● **Entries provided**:
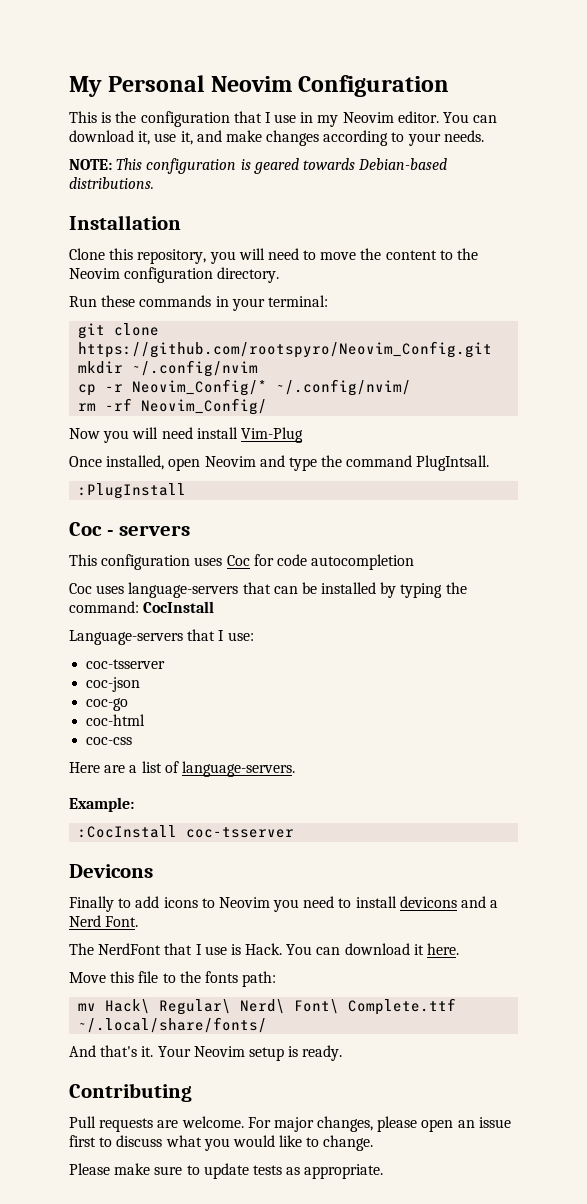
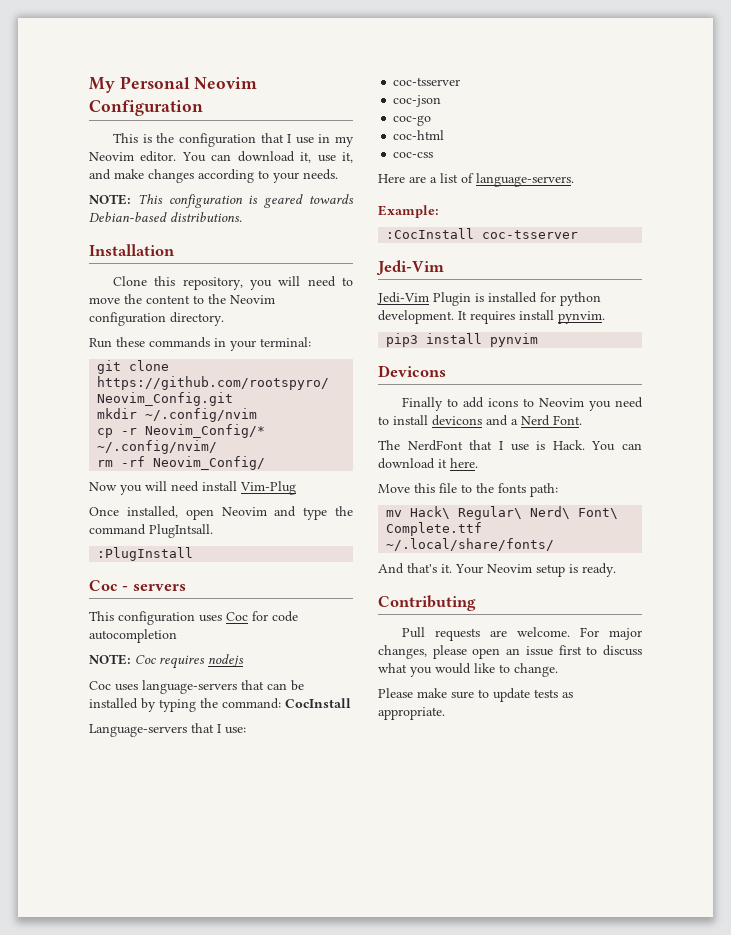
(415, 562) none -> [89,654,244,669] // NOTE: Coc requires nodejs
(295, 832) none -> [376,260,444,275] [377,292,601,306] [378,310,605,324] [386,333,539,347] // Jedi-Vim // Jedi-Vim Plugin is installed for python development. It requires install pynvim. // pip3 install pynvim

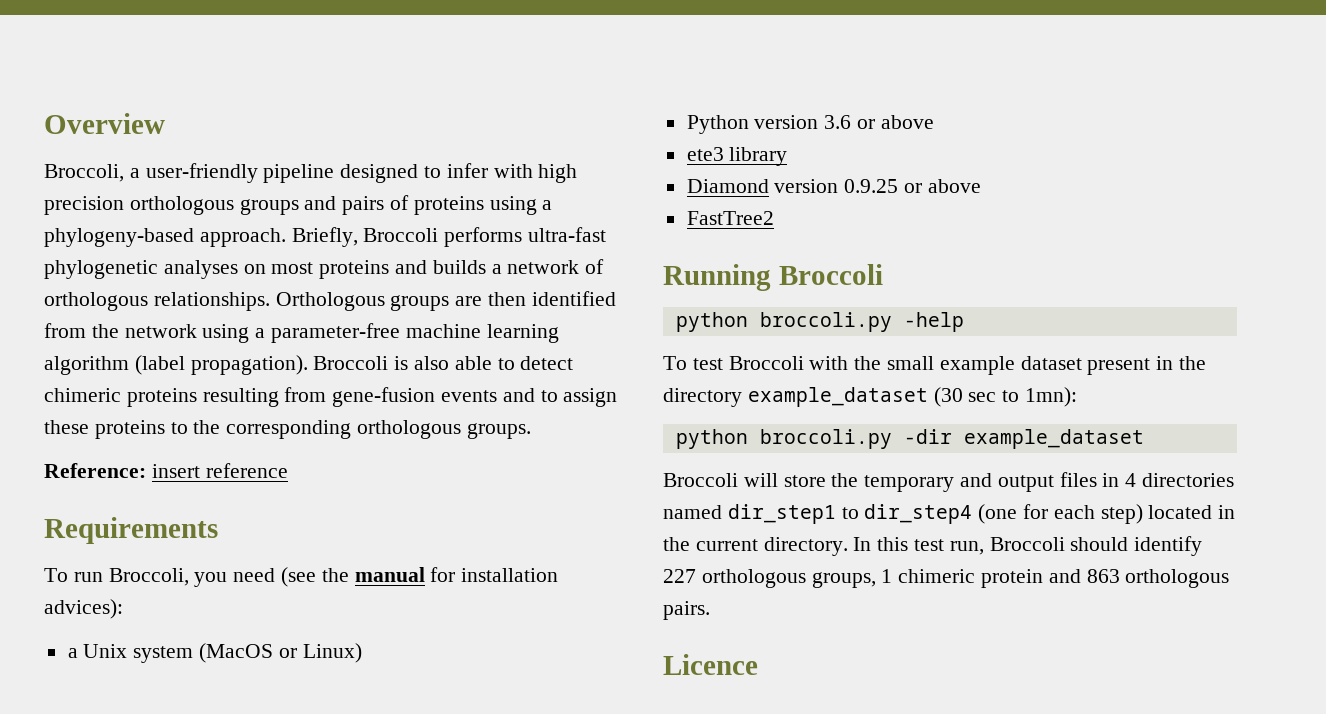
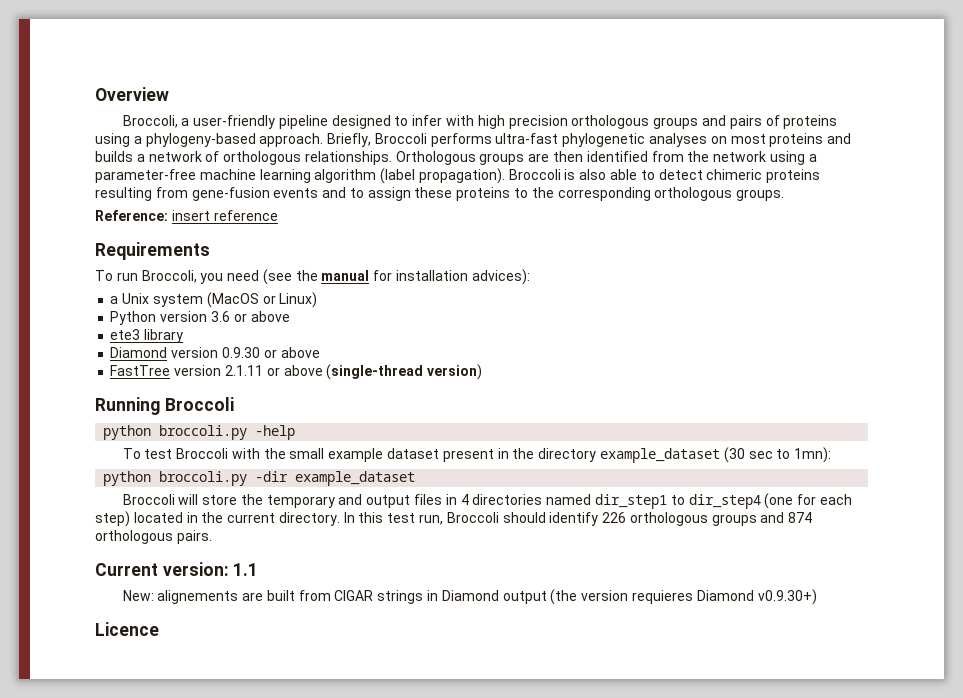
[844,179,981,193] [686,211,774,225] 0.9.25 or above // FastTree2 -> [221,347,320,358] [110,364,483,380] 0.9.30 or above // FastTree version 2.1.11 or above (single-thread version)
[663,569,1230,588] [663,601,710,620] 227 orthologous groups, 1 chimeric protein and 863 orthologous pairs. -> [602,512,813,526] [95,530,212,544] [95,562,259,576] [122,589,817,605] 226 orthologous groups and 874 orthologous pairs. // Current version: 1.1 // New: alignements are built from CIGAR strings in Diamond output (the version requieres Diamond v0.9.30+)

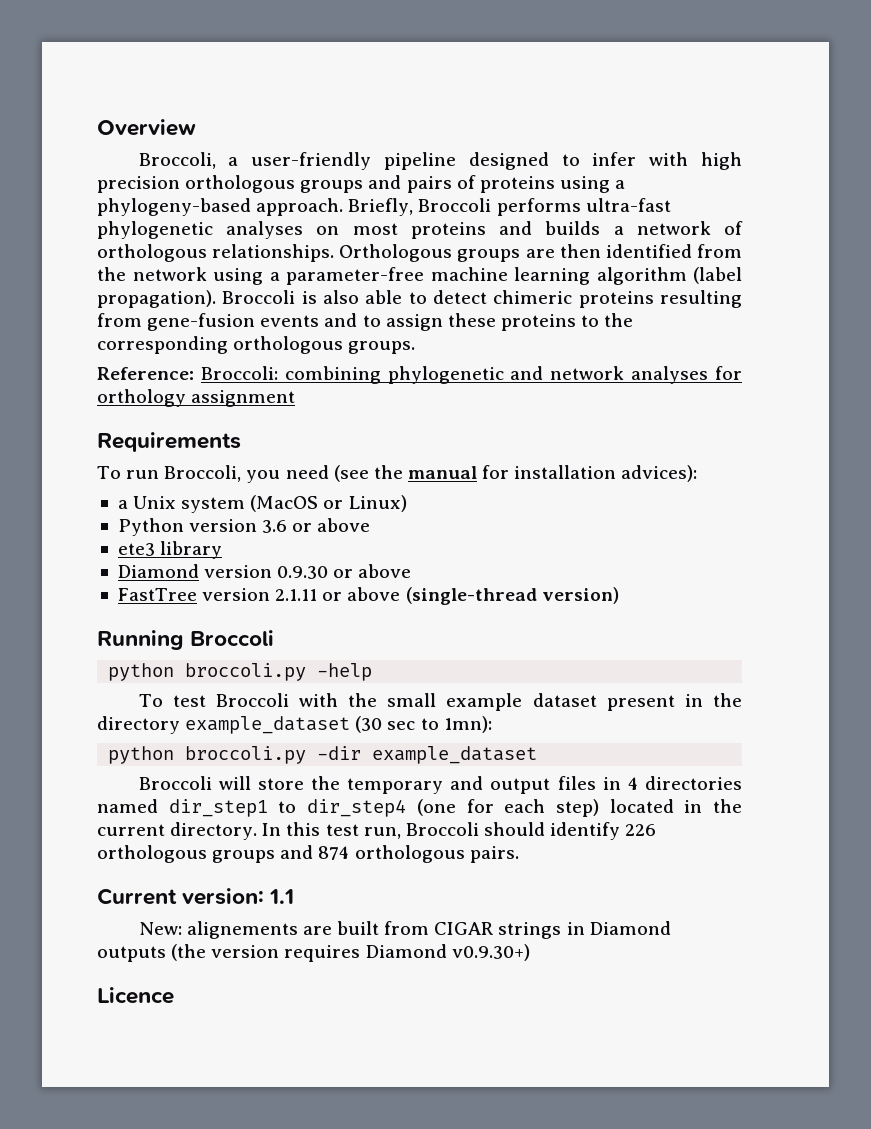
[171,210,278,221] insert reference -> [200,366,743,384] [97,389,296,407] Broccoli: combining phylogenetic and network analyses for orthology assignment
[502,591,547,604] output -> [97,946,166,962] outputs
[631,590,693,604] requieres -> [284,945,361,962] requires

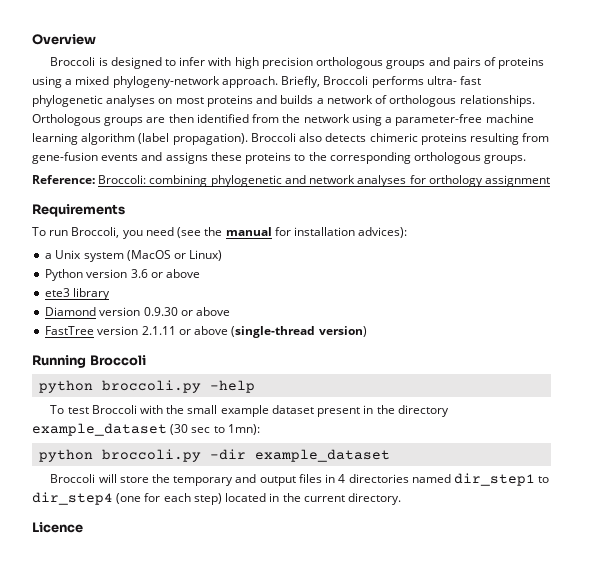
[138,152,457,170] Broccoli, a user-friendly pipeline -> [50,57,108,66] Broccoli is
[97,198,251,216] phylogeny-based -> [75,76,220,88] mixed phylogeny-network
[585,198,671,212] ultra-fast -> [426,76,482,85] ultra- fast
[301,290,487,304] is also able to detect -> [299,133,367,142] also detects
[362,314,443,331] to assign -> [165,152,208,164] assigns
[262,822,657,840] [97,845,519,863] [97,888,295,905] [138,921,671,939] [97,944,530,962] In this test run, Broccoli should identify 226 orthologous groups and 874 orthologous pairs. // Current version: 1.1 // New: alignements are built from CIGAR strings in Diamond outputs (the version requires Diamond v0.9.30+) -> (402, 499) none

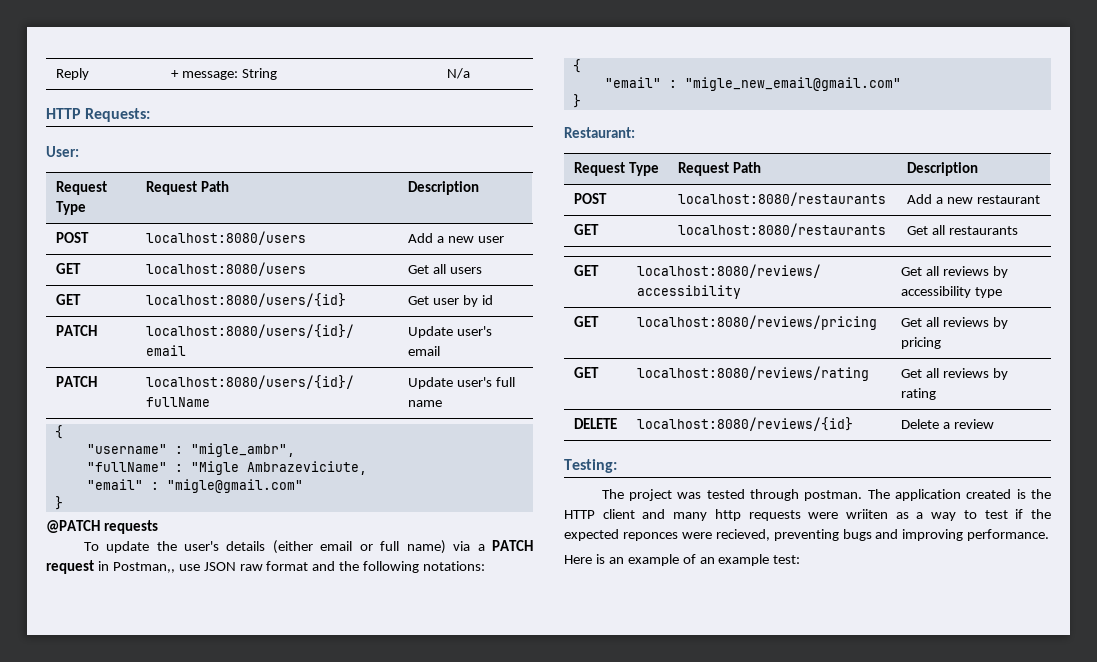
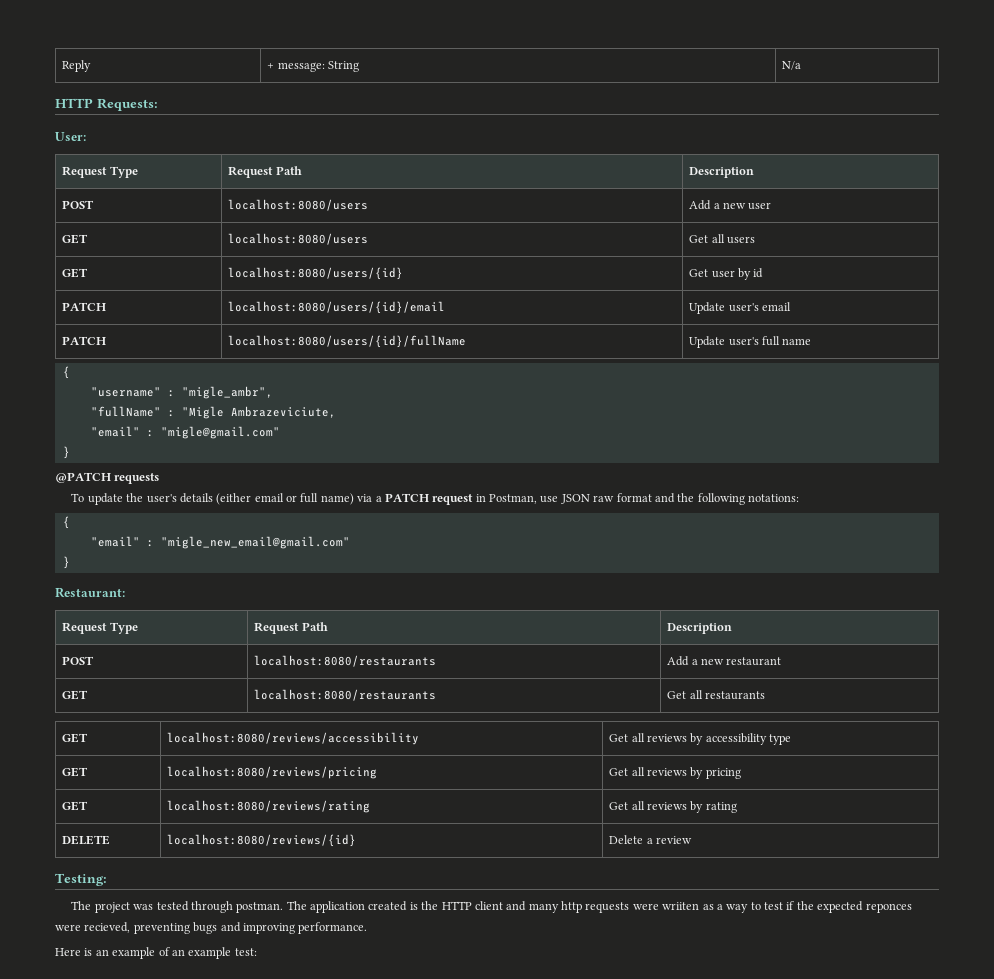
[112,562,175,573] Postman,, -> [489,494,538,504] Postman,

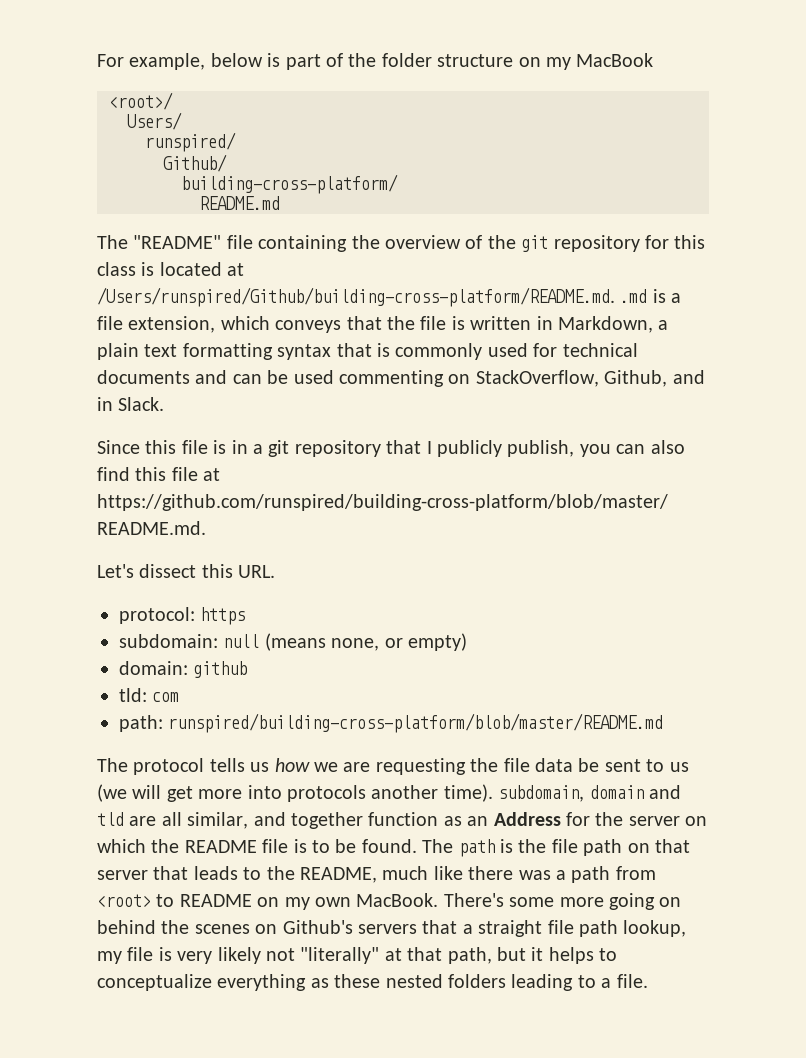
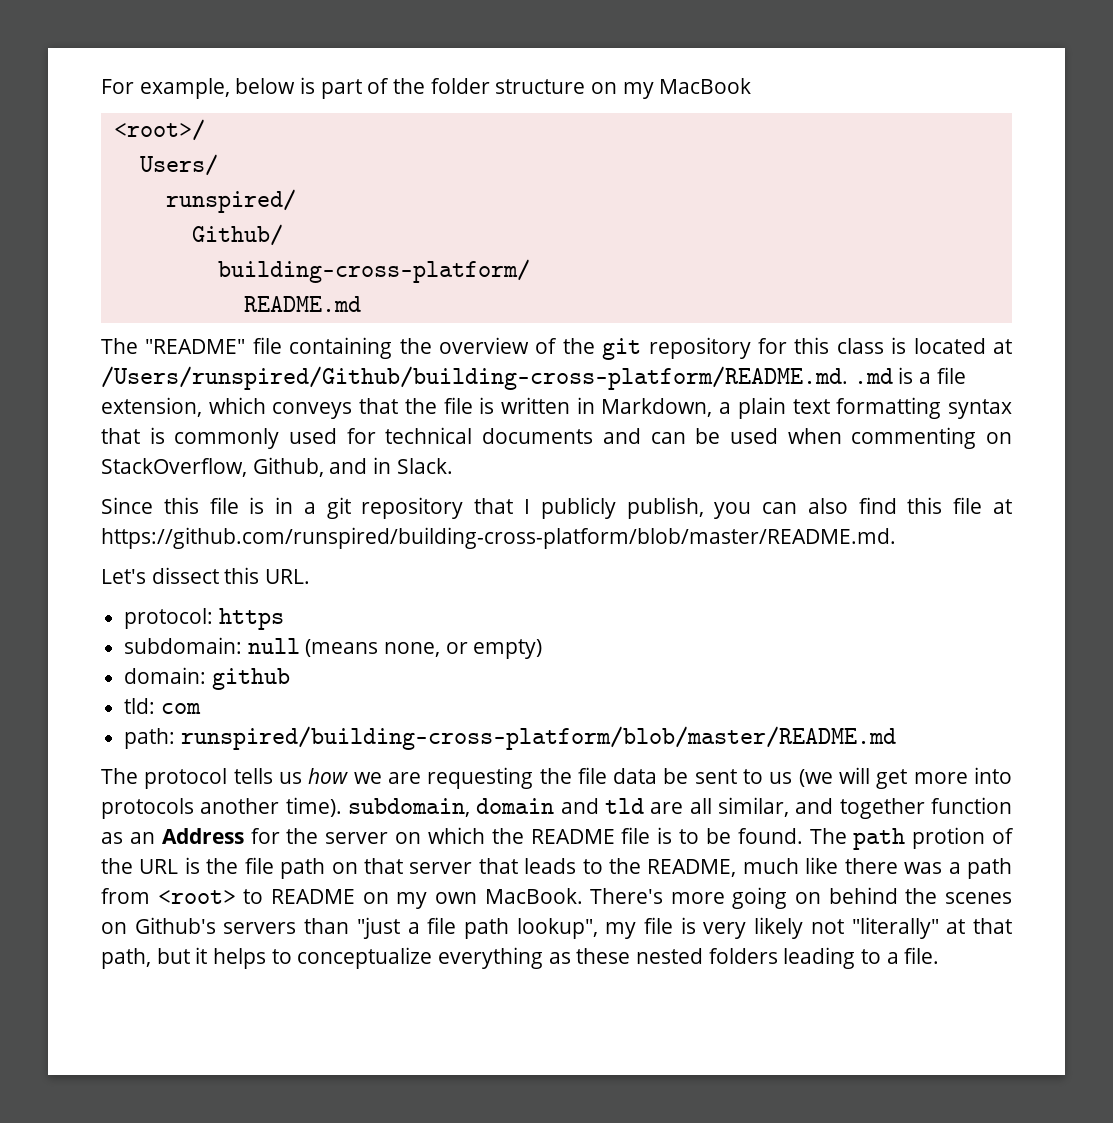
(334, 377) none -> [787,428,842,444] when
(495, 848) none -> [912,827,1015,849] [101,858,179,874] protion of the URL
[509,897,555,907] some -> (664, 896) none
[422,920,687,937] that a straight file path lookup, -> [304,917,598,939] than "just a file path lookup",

● **Task statement**:
Up to and including the line with "[631,590,693,604] requieres ->", repeat every line from the top of the entries exactly, but not the pictures.

● **Result for this exercise**:
(415, 562) none -> [89,654,244,669] // NOTE: Coc requires nodejs
(295, 832) none -> [376,260,444,275] [377,292,601,306] [378,310,605,324] [386,333,539,347] // Jedi-Vim // Jedi-Vim Plugin is installed for python development. It requires install pynvim. // pip3 install pynvim

[844,179,981,193] [686,211,774,225] 0.9.25 or above // FastTree2 -> [221,347,320,358] [110,364,483,380] 0.9.30 or above // FastTree version 2.1.11 or above (single-thread version)
[663,569,1230,588] [663,601,710,620] 227 orthologous groups, 1 chimeric protein and 863 orthologous pairs. -> [602,512,813,526] [95,530,212,544] [95,562,259,576] [122,589,817,605] 226 orthologous groups and 874 orthologous pairs. // Current version: 1.1 // New: alignements are built from CIGAR strings in Diamond output (the version requieres Diamond v0.9.30+)

[171,210,278,221] insert reference -> [200,366,743,384] [97,389,296,407] Broccoli: combining phylogenetic and network analyses for orthology assignment
[502,591,547,604] output -> [97,946,166,962] outputs
[631,590,693,604] requieres -> [284,945,361,962] requires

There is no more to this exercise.